An interactive web demo that showcases LLaVA (Large Language and Vision Assistant) — a multimodal large language model that can understand both images and natural language instructions. The model runs locally via Ollama, so no API keys or cloud services are required.
LLaVA demonstrates instruction following in a multimodal setting:
- You provide an image (e.g. a street scene, a chart, a handwritten note).
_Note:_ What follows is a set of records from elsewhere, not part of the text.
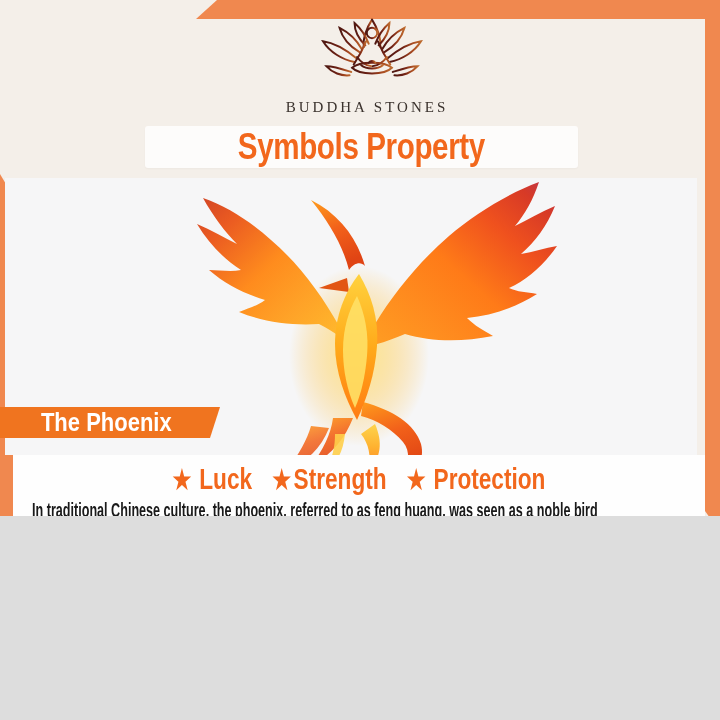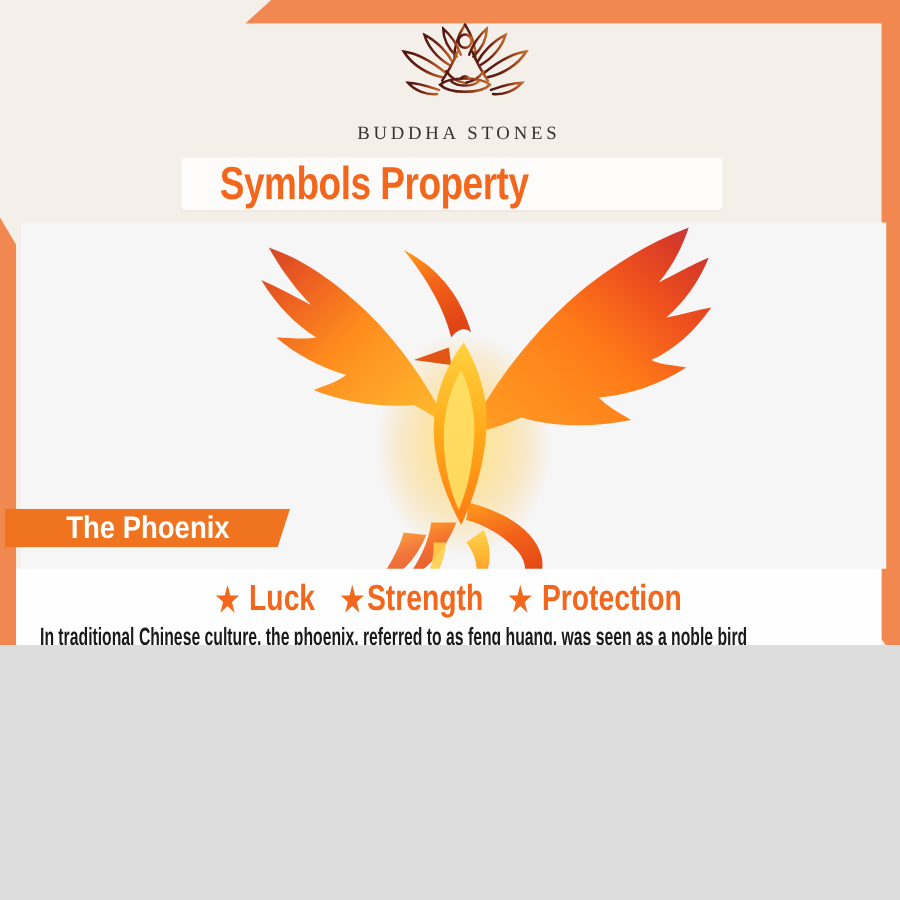"Symbols Property" .title-banner { justify-content: none -> center }
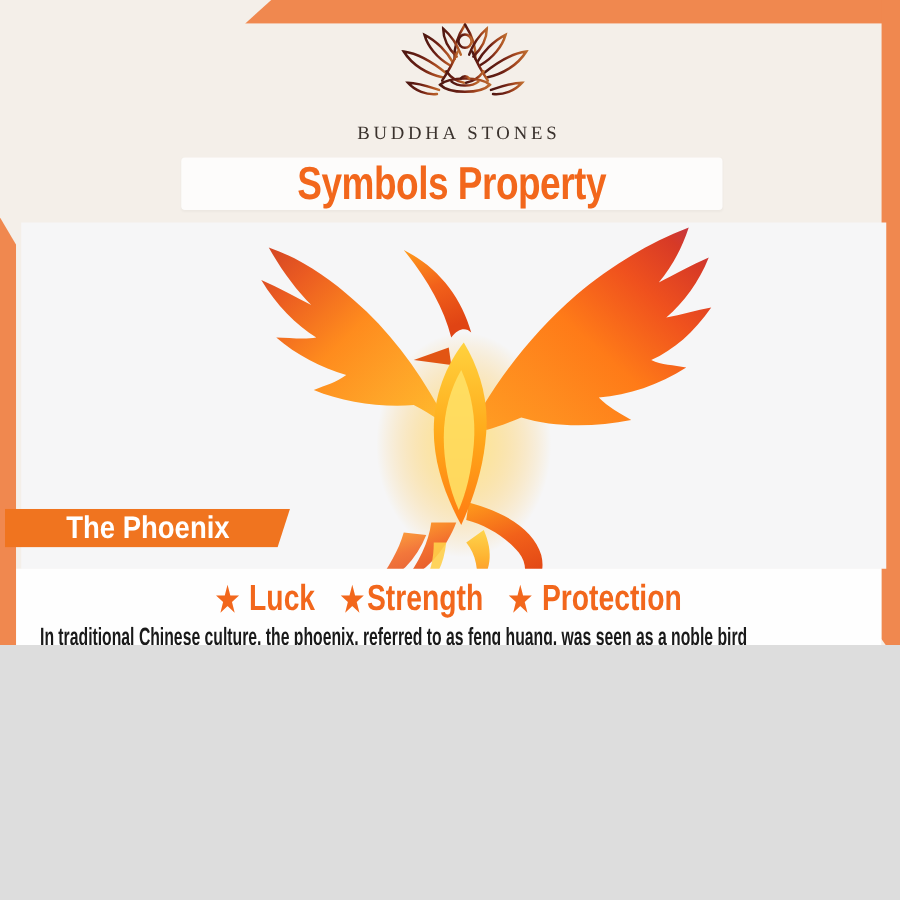"The Phoenix" .photo { left: 17px -> 5px }
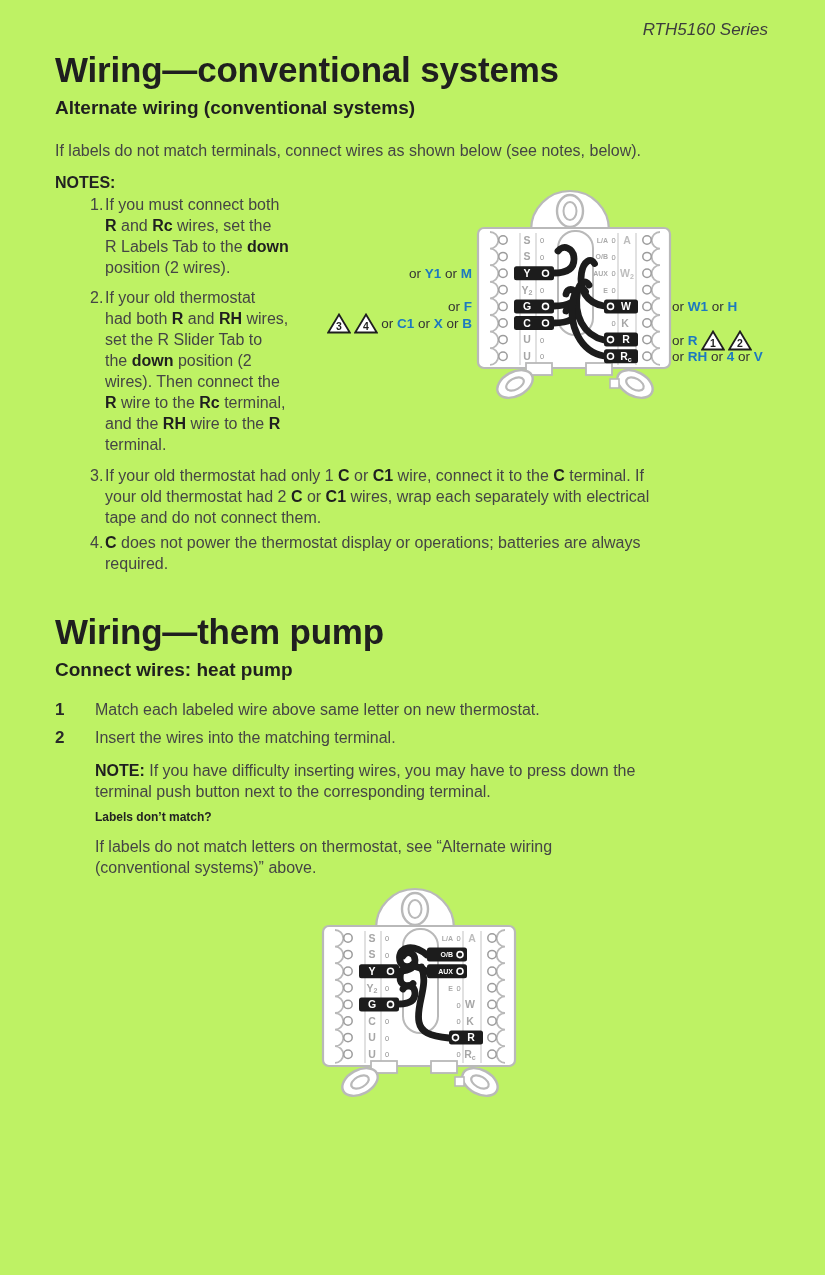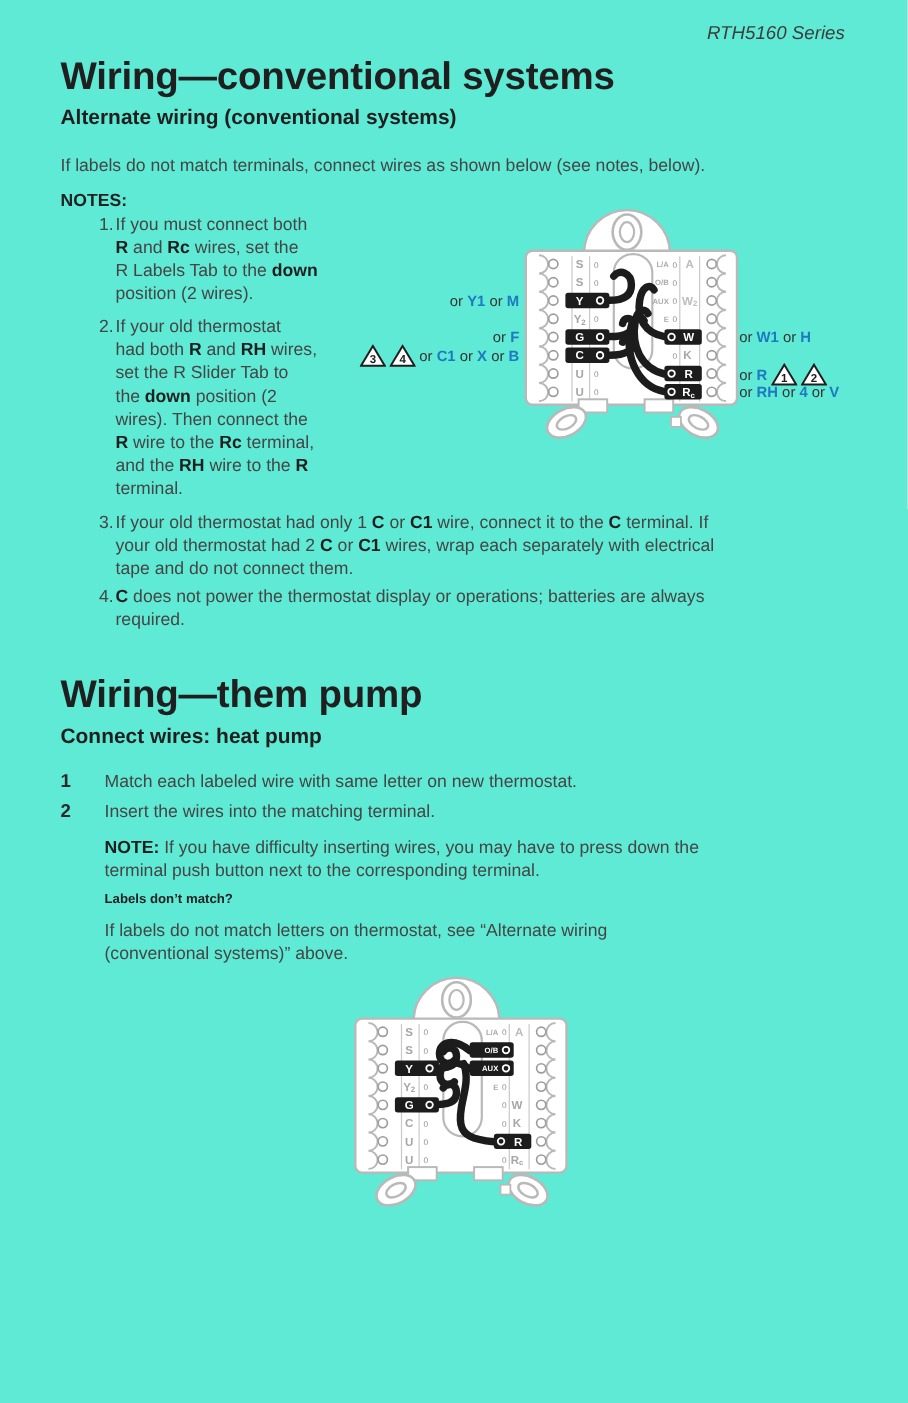"RTH5160 Series" .page { background: #5eead4 -> #bef264 }
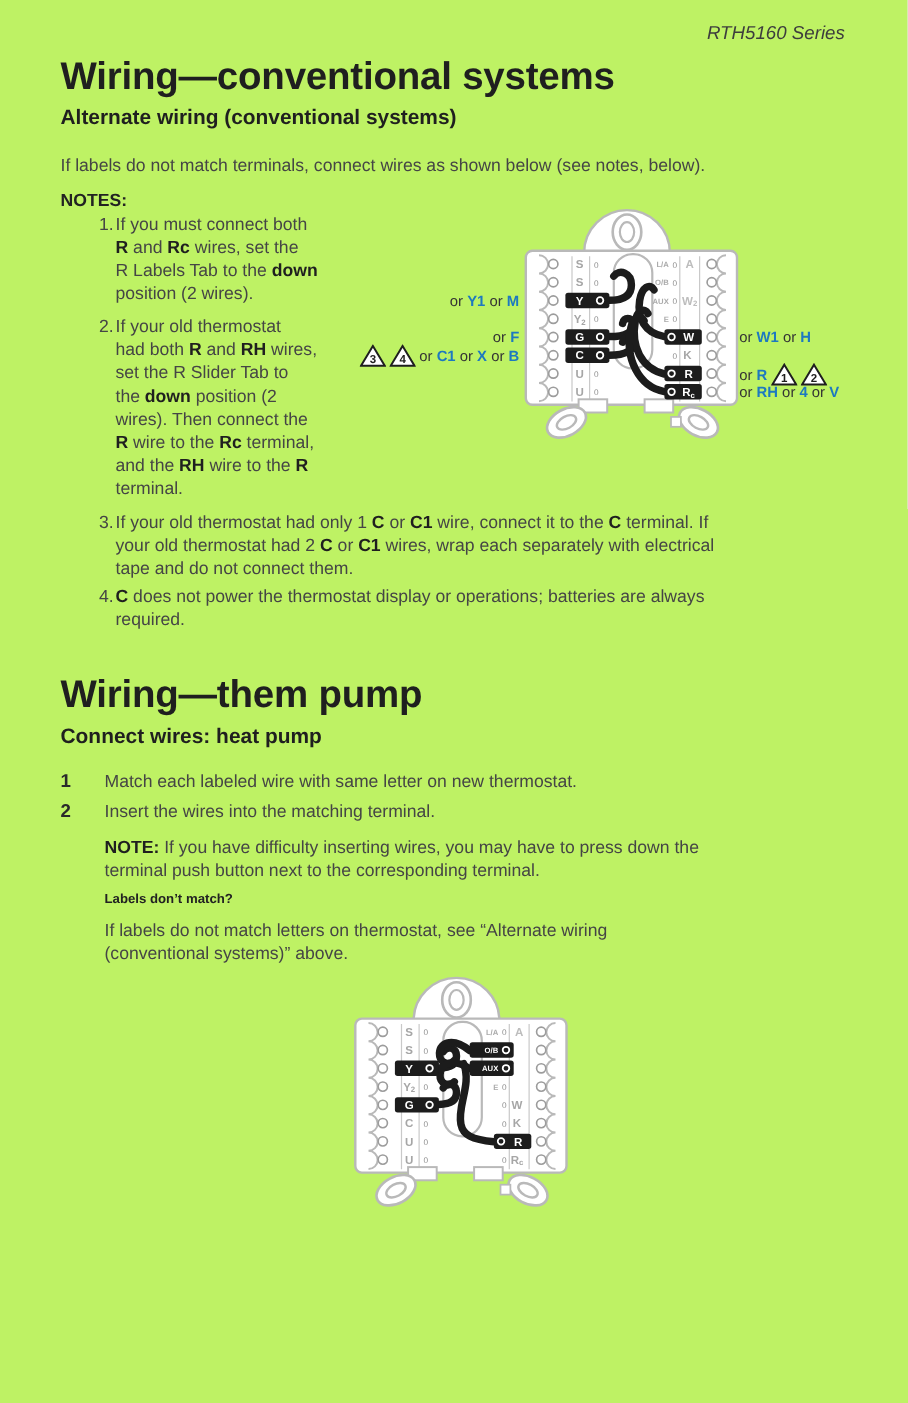"Match each labeled wire with" span { text: with -> above }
- You give a natural-language instruction (e.g. "What objects are in this image?").
- LLaVA generates a detailed response by jointly reasoning over the visual and textual input.
This is a core capability studied in multimodal foundation models — the ability to ground language understanding in visual perception.
| Requirement | Version | Notes |
|---|---|---|
| Python | 3.9+ | Check with python --version |
| Ollama | latest | Local LLM runtime — install here |
| pip | any | Comes with Python |
Hardware: LLaVA (~4.7 GB) runs comfortably on machines with 8 GB+ RAM. A GPU is helpful but not required — Ollama automatically uses the GPU if available.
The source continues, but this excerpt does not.